The problem: Retype every line from the one containing "letter-spacing: 2px;" through the last line of the records below, both included; leave out the pictures.

[Records from a dataset]
:::

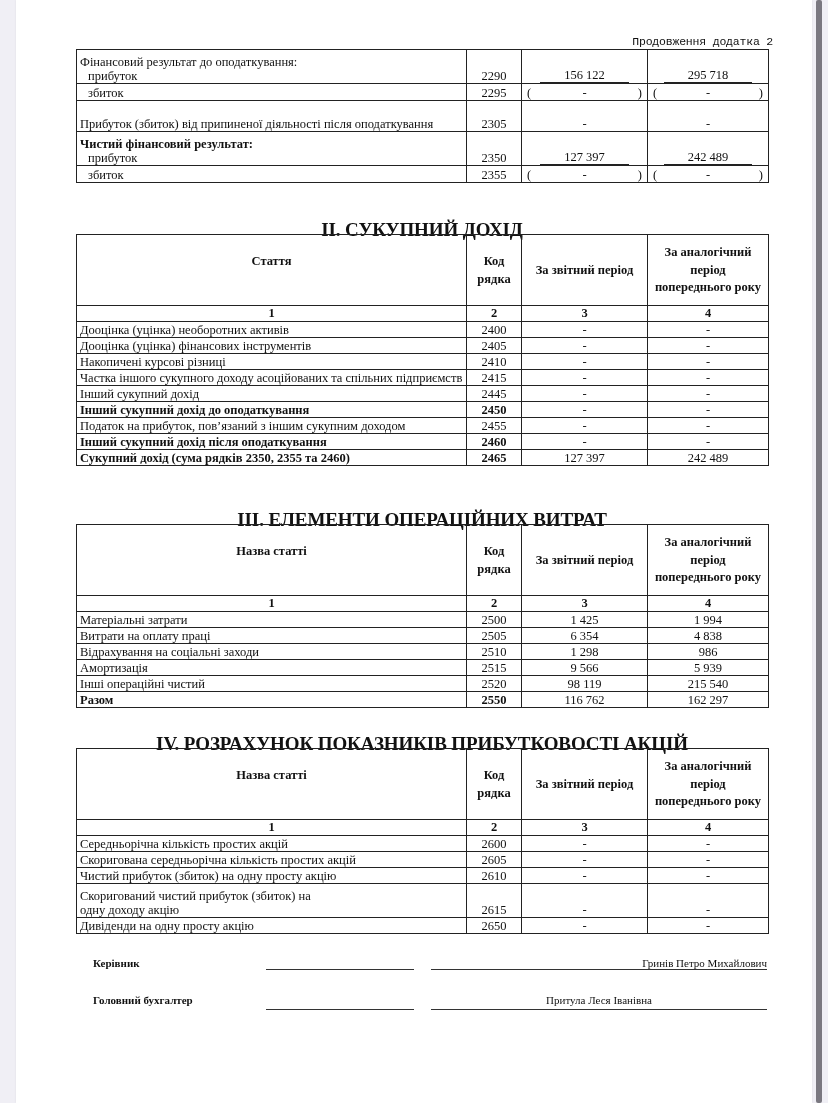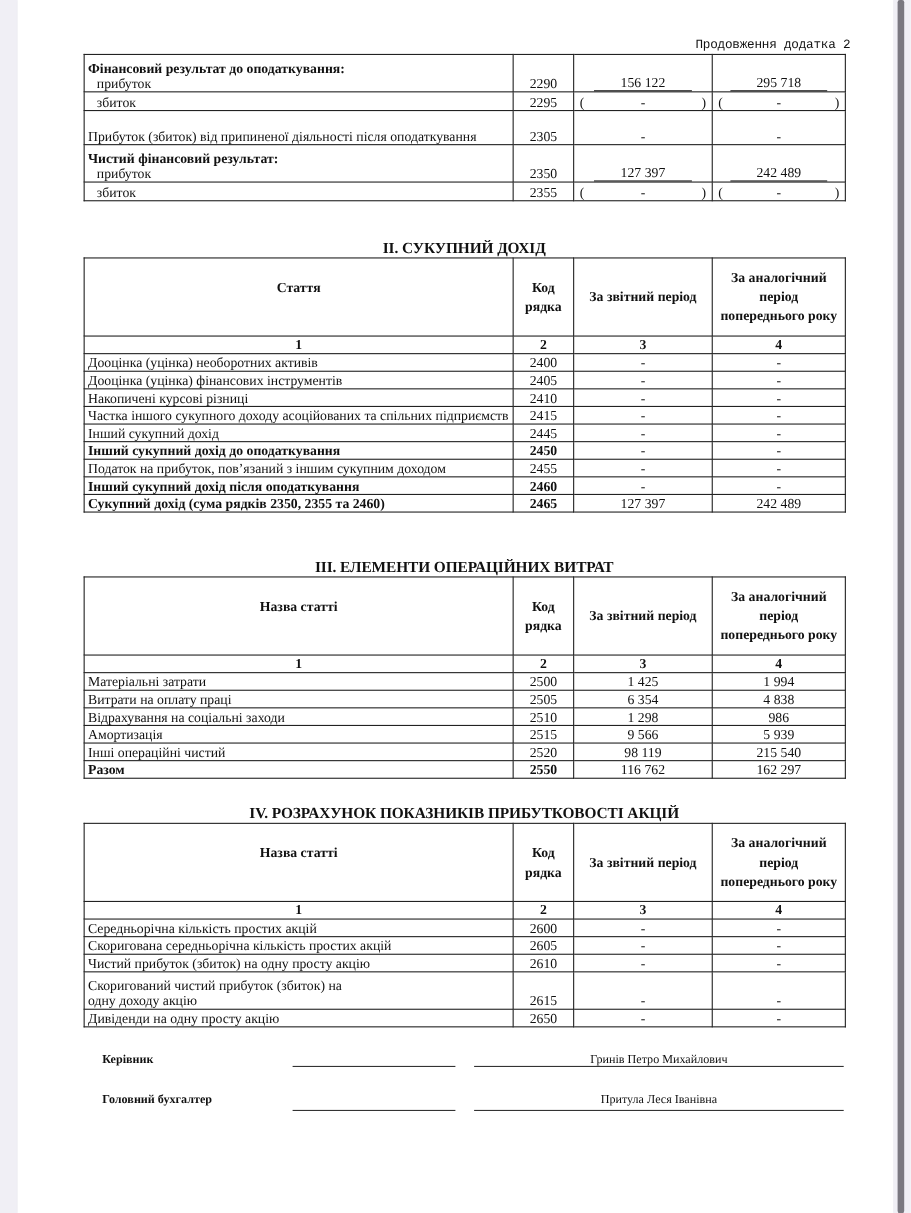--- a/index.html
+++ b/index.html
@@ -71,7 +71,7 @@
   <tbody>
       <tr>
     <td style="height:32px;padding-left:3px;">
-      <div style="font-weight:bold;">Фінансовий результат до оподаткування:</div>
+      <div style="font-weight:normal;">Фінансовий результат до оподаткування:</div>
       <div style="padding-left:8px;">прибуток</div>
     </td>
     <td class="code">2290</td>

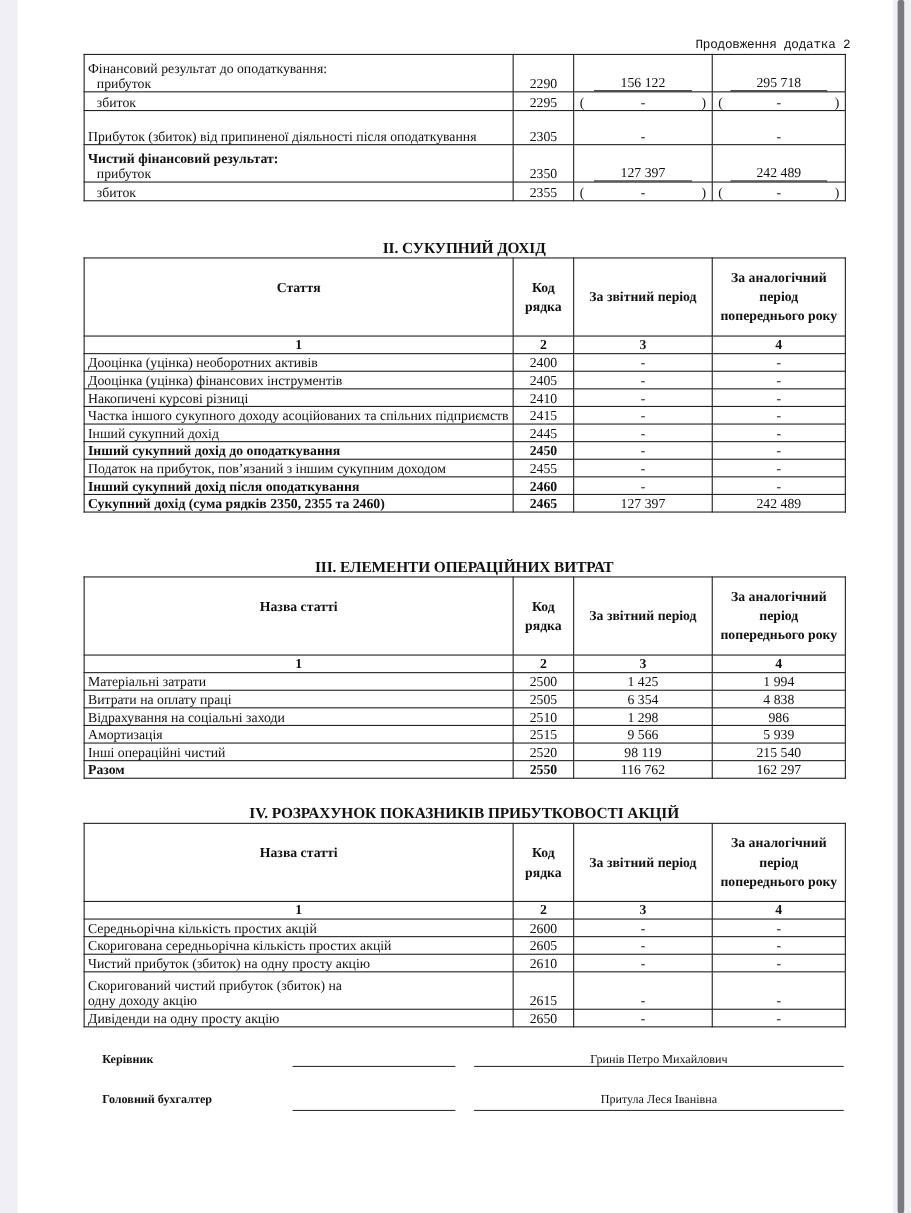--- a/index.html
+++ b/index.html
@@ -26,7 +26,7 @@
   }
   .section-title {
     position: absolute; left: 76px; width: 692px; text-align: center;
-    font-weight: bold; font-size: 14px; letter-spacing: -0.1px;
+    font-weight: bold; font-size: 19px; letter-spacing: -0.1px;
   }
   table.fin {
     position: absolute; left: 76px; width: 692px;

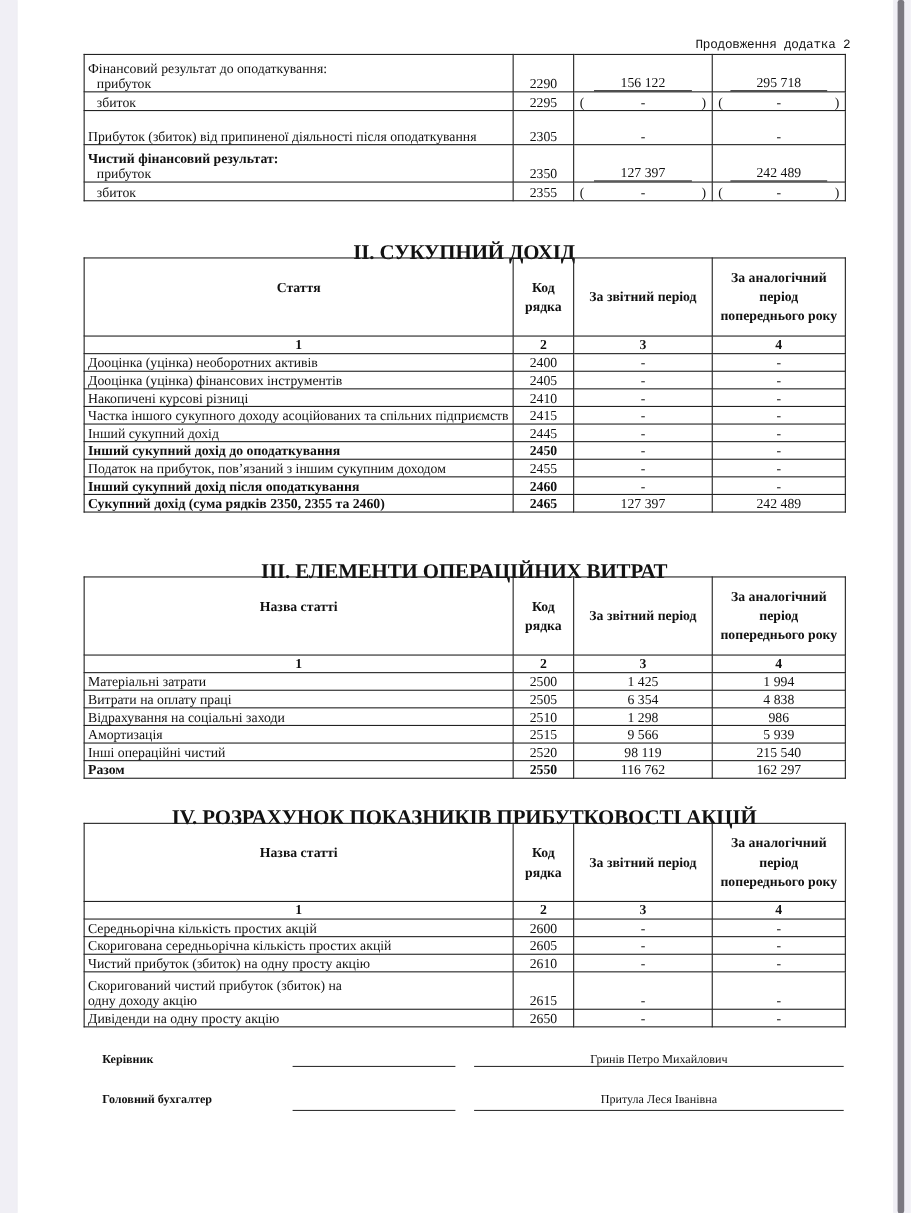--- a/index.html
+++ b/index.html
@@ -327,7 +327,7 @@
 <div class="sig-label" style="top:957px;">Керівник</div>
 <div class="sig-line" style="left:266px;width:148px;top:969px;"></div>
 <div class="sig-line" style="left:431px;width:336px;top:969px;"></div>
-<div class="sig-name" style="left:431px;width:336px;top:957px;">Гринів Петро Михайлович</div>
+<div class="sig-name" style="left:431px;width:336px;top:957px;text-align:right;">Гринів Петро Михайлович</div>
 
 <div class="sig-label" style="top:994px;">Головний бухгалтер</div>
 <div class="sig-line" style="left:266px;width:148px;top:1009px;"></div>

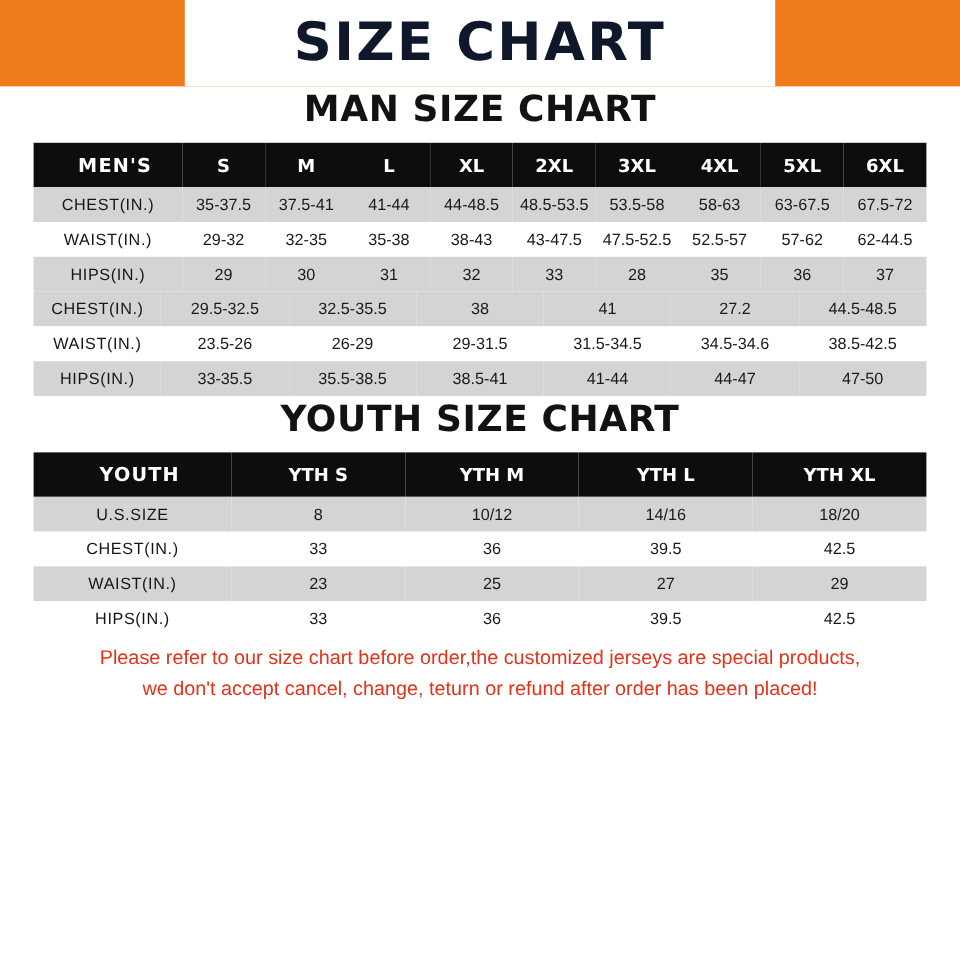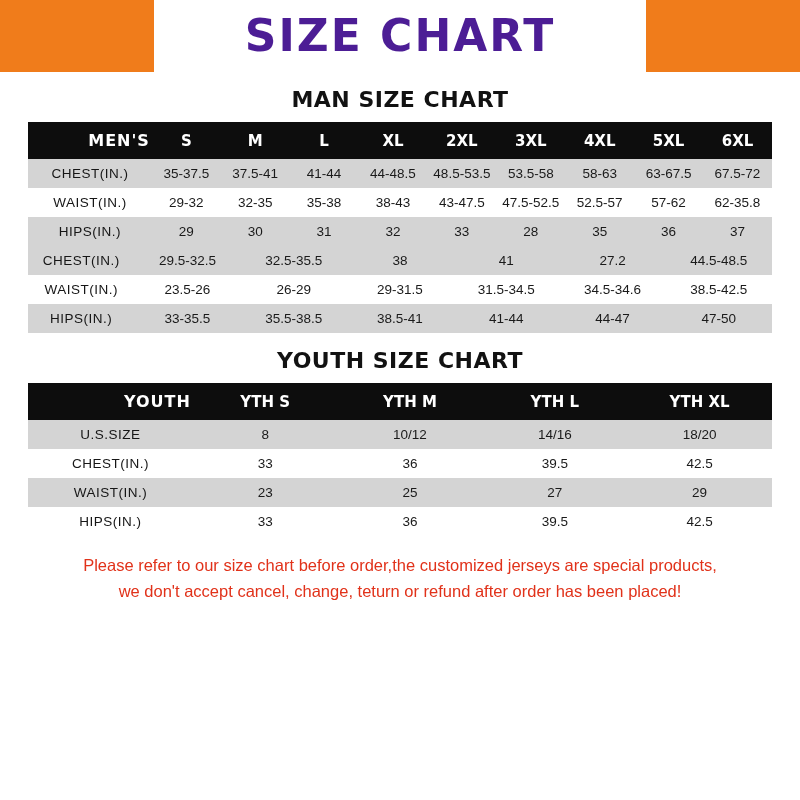--- a/index.html
+++ b/index.html
@@ -44,7 +44,7 @@
     font-weight: bold;
     font-size: 44px;
     letter-spacing: 2px;
-    color: #4c1d95;
+    color: #0f172a;
     line-height: 72px;
   }
   

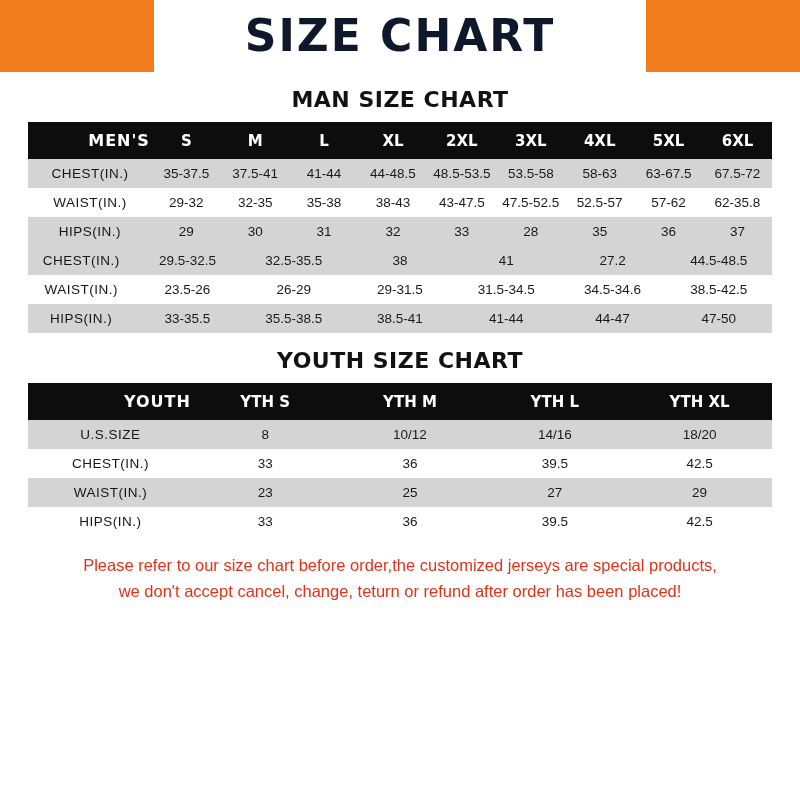--- a/index.html
+++ b/index.html
@@ -52,10 +52,10 @@
     text-align: center;
     font-family: "DejaVu Sans", sans-serif;
     font-weight: bold;
-    font-size: 22px;
+    font-size: 30px;
     letter-spacing: 0.5px;
     color: #121212;
-    margin: 15px 0 10px 0;
+    margin: 2px 0 10px 0;
   }
   .section {
     padding: 0 28px;

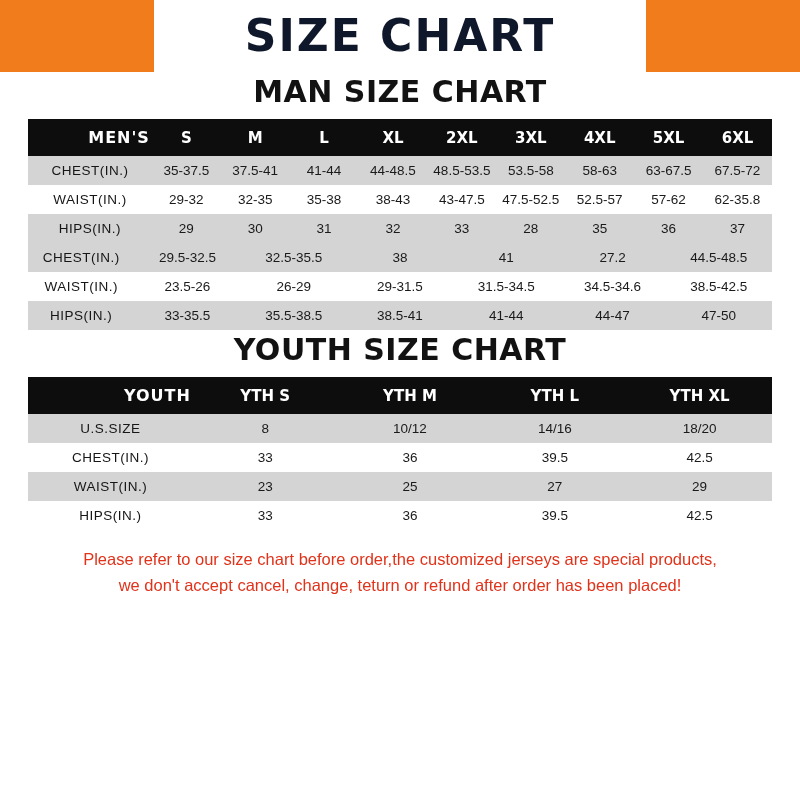--- a/index.html
+++ b/index.html
@@ -77,7 +77,7 @@
     text-align: center;
   }
   table.size-table tr.head-row th.rowlabel {
-    text-align: right;
+    text-align: center;
     padding-left: 14px;
     font-size: 16px;
     letter-spacing: 1px;

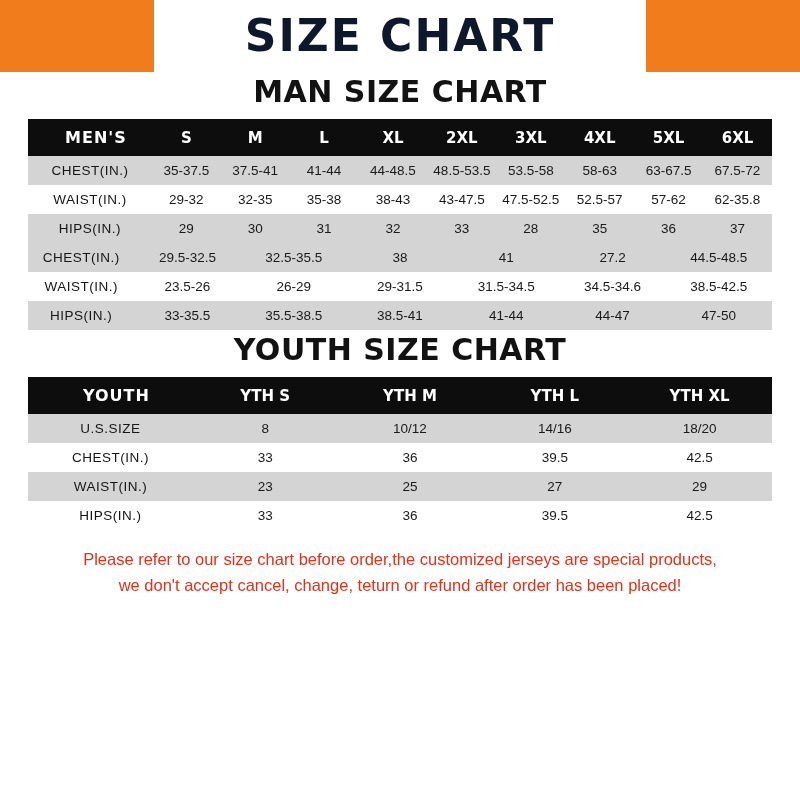--- a/index.html
+++ b/index.html
@@ -164,7 +164,7 @@
         <td>47.5-52.5</td>
         <td>52.5-57</td>
         <td>57-62</td>
-        <td>62-35.8</td>
+        <td>62-44.5</td>
       </tr>
       <tr class="shade-c">
         <td class="rowlabel">HIPS(IN.)</td>

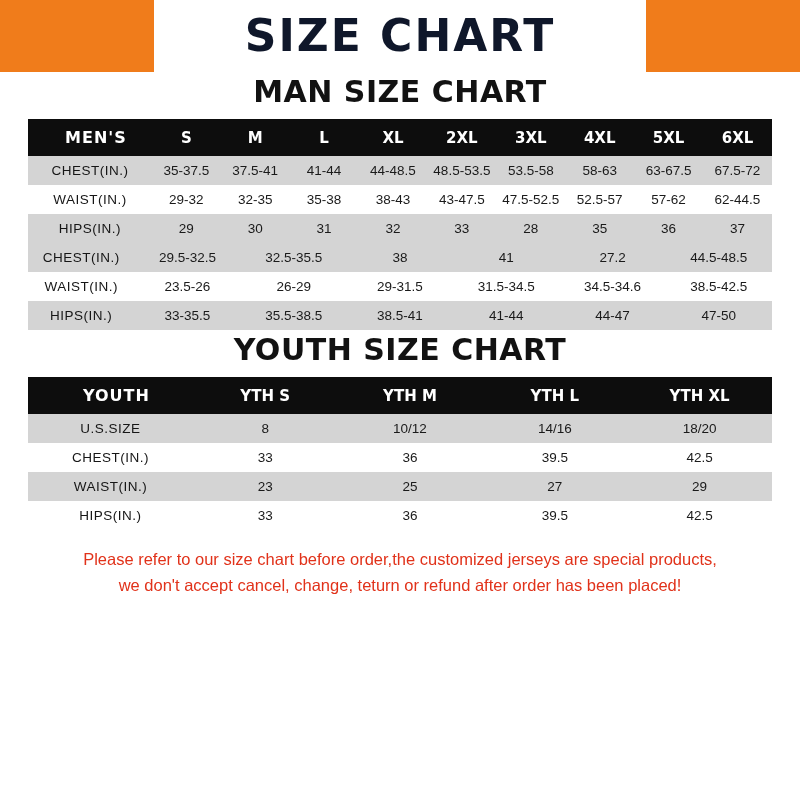--- a/index.html
+++ b/index.html
@@ -106,7 +106,7 @@
   .youth-col-label { width: 20%; }
   
   .note {
-    margin-top: 16px;
+    margin-top: 5px;
     padding: 0 24px;
     text-align: center;
     color: #e1321a;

:::

Solved problem:
     letter-spacing: 2px;
-    color: #4c1d95;
+    color: #0f172a;
     line-height: 72px;
   }
   

--- a/index.html
+++ b/index.html
@@ -52,10 +52,10 @@
     text-align: center;
     font-family: "DejaVu Sans", sans-serif;
     font-weight: bold;
-    font-size: 22px;
+    font-size: 30px;
     letter-spacing: 0.5px;
     color: #121212;
-    margin: 15px 0 10px 0;
+    margin: 2px 0 10px 0;
   }
   .section {
     padding: 0 28px;

--- a/index.html
+++ b/index.html
@@ -77,7 +77,7 @@
     text-align: center;
   }
   table.size-table tr.head-row th.rowlabel {
-    text-align: right;
+    text-align: center;
     padding-left: 14px;
     font-size: 16px;
     letter-spacing: 1px;

--- a/index.html
+++ b/index.html
@@ -164,7 +164,7 @@
         <td>47.5-52.5</td>
         <td>52.5-57</td>
         <td>57-62</td>
-        <td>62-35.8</td>
+        <td>62-44.5</td>
       </tr>
       <tr class="shade-c">
         <td class="rowlabel">HIPS(IN.)</td>

--- a/index.html
+++ b/index.html
@@ -106,7 +106,7 @@
   .youth-col-label { width: 20%; }
   
   .note {
-    margin-top: 16px;
+    margin-top: 5px;
     padding: 0 24px;
     text-align: center;
     color: #e1321a;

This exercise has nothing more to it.